[Before-and-after page screenshots]

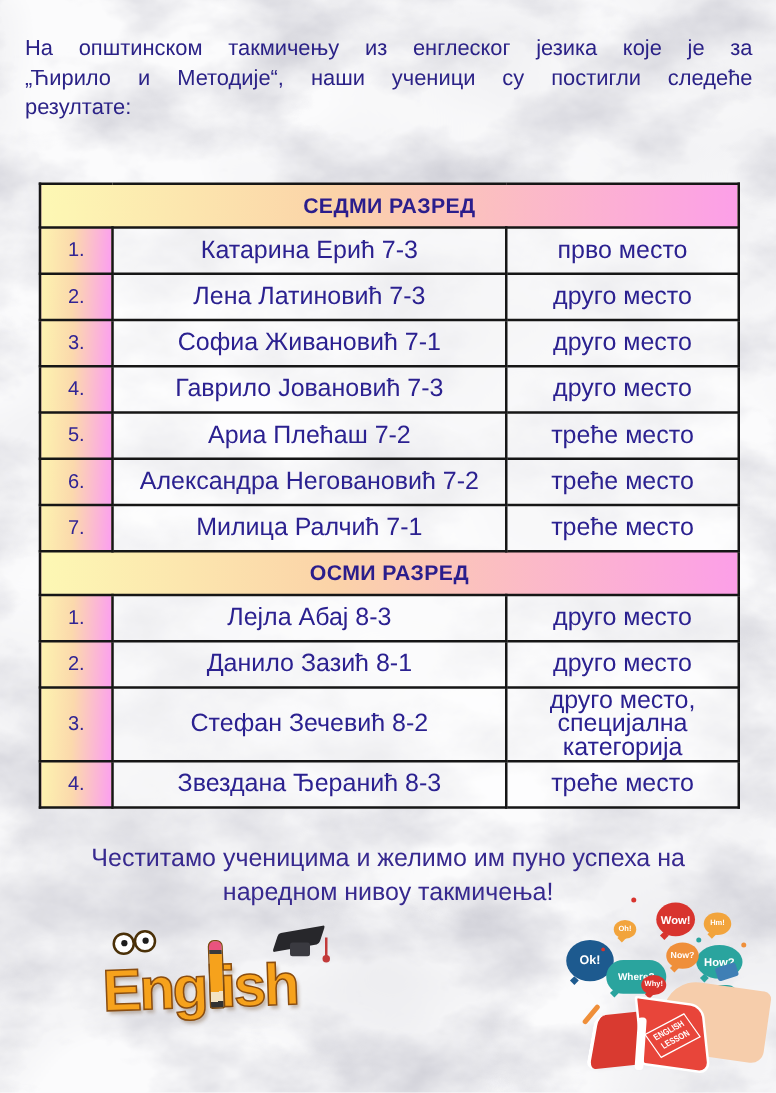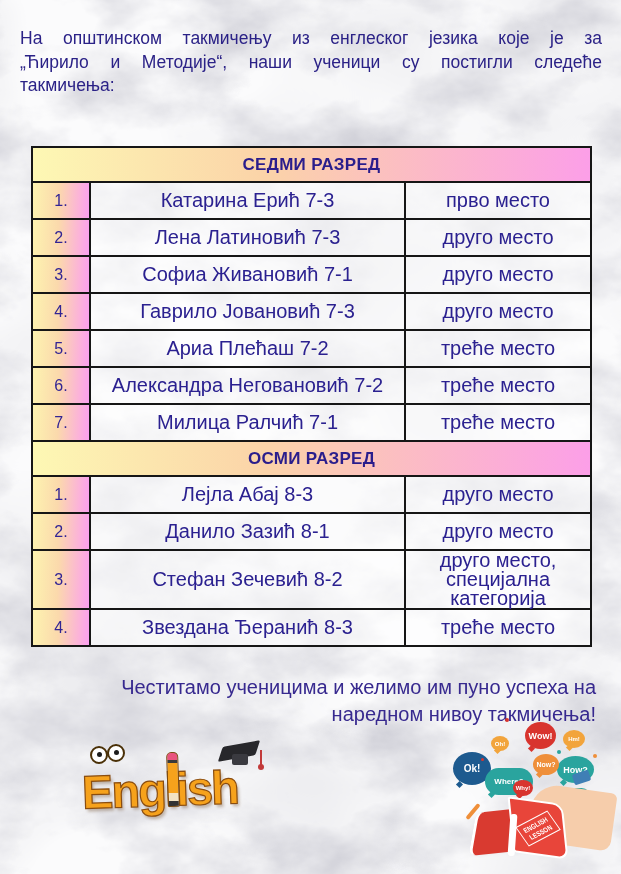--- a/index.html
+++ b/index.html
@@ -134,7 +134,7 @@
   <div class="intro">
     <div class="line">На општинском такмичењу из енглеског језика које је за</div>
     <div class="line">„Ћирило и Методије“, наши ученици су постигли следеће</div>
-    <div class="line last">такмичења:</div>
+    <div class="line last">резултате:</div>
   </div>
 
   <table class="results">

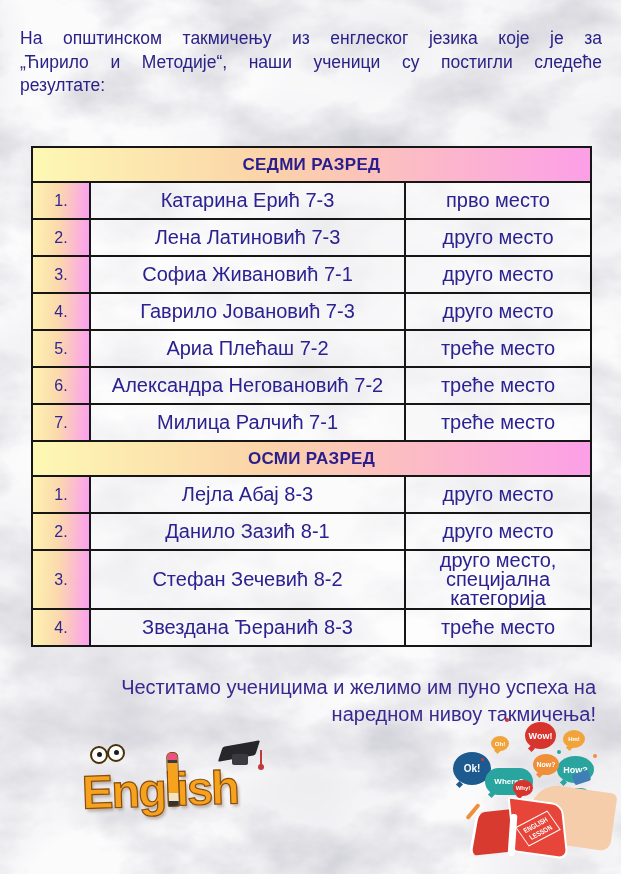--- a/index.html
+++ b/index.html
@@ -39,7 +39,7 @@
   td.result{padding:0 5px;}
 
   
-  .closing{position:absolute;left:25px;right:25px;top:674px;text-align:right;
+  .closing{position:absolute;left:25px;right:25px;top:674px;text-align:center;
            font-size:20px;line-height:27px;color:#37298f;}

→ Problem to solve
Give back all of the entries above exactly, with the pictures excluded.

→ Result below
--- a/index.html
+++ b/index.html
@@ -134,7 +134,7 @@
   <div class="intro">
     <div class="line">На општинском такмичењу из енглеског језика које је за</div>
     <div class="line">„Ћирило и Методије“, наши ученици су постигли следеће</div>
-    <div class="line last">такмичења:</div>
+    <div class="line last">резултате:</div>
   </div>
 
   <table class="results">

--- a/index.html
+++ b/index.html
@@ -39,7 +39,7 @@
   td.result{padding:0 5px;}
 
   
-  .closing{position:absolute;left:25px;right:25px;top:674px;text-align:right;
+  .closing{position:absolute;left:25px;right:25px;top:674px;text-align:center;
            font-size:20px;line-height:27px;color:#37298f;}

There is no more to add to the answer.